The prompted method requires the writing of `1' to the /sysman/discover_master file. Once the file is written to, Sysman searches for devices known to it and appropriate directories and files are created upon discovery of new devices. BladeCenter chassis are discovered through the Service Location Protocol (SLP) [25]. The prompted method is used by issuing a command like the first command in Figure 6. This command causes Sysman to run the discover_master.write script which runs an SLP client program. The SLP client makes broadcast announcements to discover all the BladeCenter chassis on the local subnet. For each chassis discovered, a directory is created in the /sysman/system/chassis directory, with the IP address of the chassis management module as the name of the directory.

$ echo "1" > /sysman/discover_master
$ echo "server 10.10.2.15" > /sysman/discover_master

Figure 6: Methods of discovery in Sysman.

In the automatic method, Sysman periodically runs the same discovery processes as described above without user intervention. A discovery frequency is specified in the configuration file. When a new device is discovered that contains other devices, discovery is run automatically on the new device as well. In the manual method, the name or IP address of the device (or its management interface), along with the device type is written to the discover_master file. As a result of such a write, corresponding directories and files are created in the /sysman directory. The second command in Figure 6 adds a server to the system.
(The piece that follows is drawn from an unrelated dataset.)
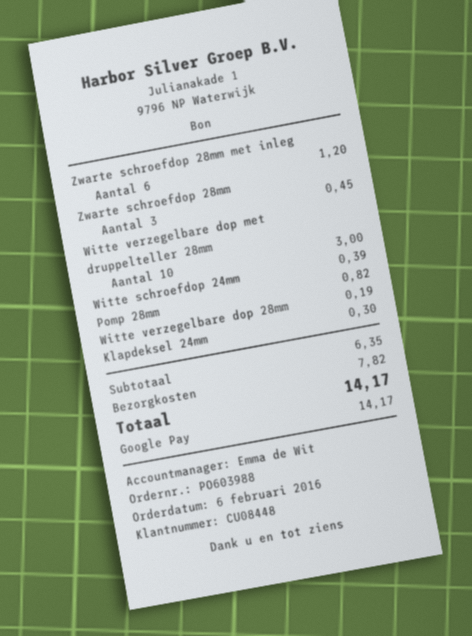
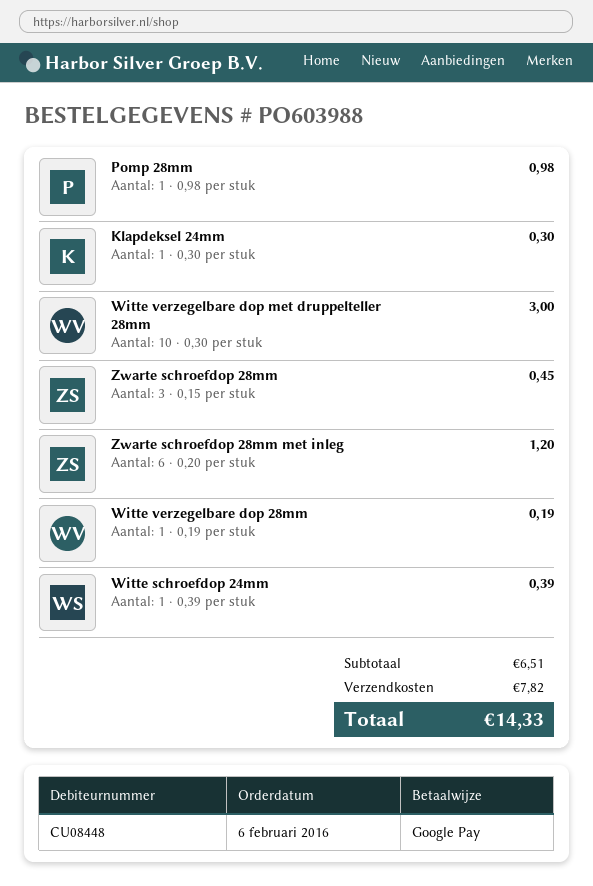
Pomp 28mm: 1 for 0.82 -> 1 for 0.98
subtotal: 6.35 -> 6.51
total: 14.17 -> 14.33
Sysman File System Security

Sysman uses the existing file system authentication and permission system used in Linux to control access to the files under /sysman. Access to /sysman can be limited to the root user if need be. If the access is not limited to root, regular file system permissions are checked to see if a user can access a file under /sysman. For example, users in a system administration group can be given both read and write access to sysman files, while other users can be limited to read access. In another example, a user or a group can be restricted to accessing only a subtree of /sysman, therefore authorizing those users to manage only a subset of the managed systems. Furthermore, other available access control lists can be also used for enhanced file security.

The Command File

A generic method for running tasks on a remote server using ssh is provided by writing the command into the command file. When a command is written to a file called command in the /sysman directory tree, the Sysman executes that command remotely. The result of the remote execution is written into the command file. A subsequent read from this file prints out the result of the command execution. The command agent provides a simple method for Sysman users to perform tasks not found under /sysman. This is similar to the C function system(<string>), except that the <string> runs on multiple systems found under the /sysman tree. For example, to get a list of running processes from all systems, one could execute the sequence of commands in Figure 7.

$ echo "ps -ax" > run_this
$ find /sysman/systems/servers -name command -exec cp run_this {} \;
$ find /sysman/systems/servers -name command -exec cat {} \;

Figure 7: Issuing commands to Sysman devices.

Advanced Features

In this section we describe some of the more advanced features of Sysman.

Authentication for Access to Managed Systems

Many managed systems and devices require their own authentication method or information. Since Sysman wraps other system management tools, Sysman must support a way to comply with the authentication requirements of the lower level tools and cache credentials. This is done through the use of the ids files. The user id and password are provided by the user by writing them into the ids file. These values are then encrypted and kept by Sysman in memory and are not written to a file as a security measure. Sysman agents can look up these credentials whenever they need them.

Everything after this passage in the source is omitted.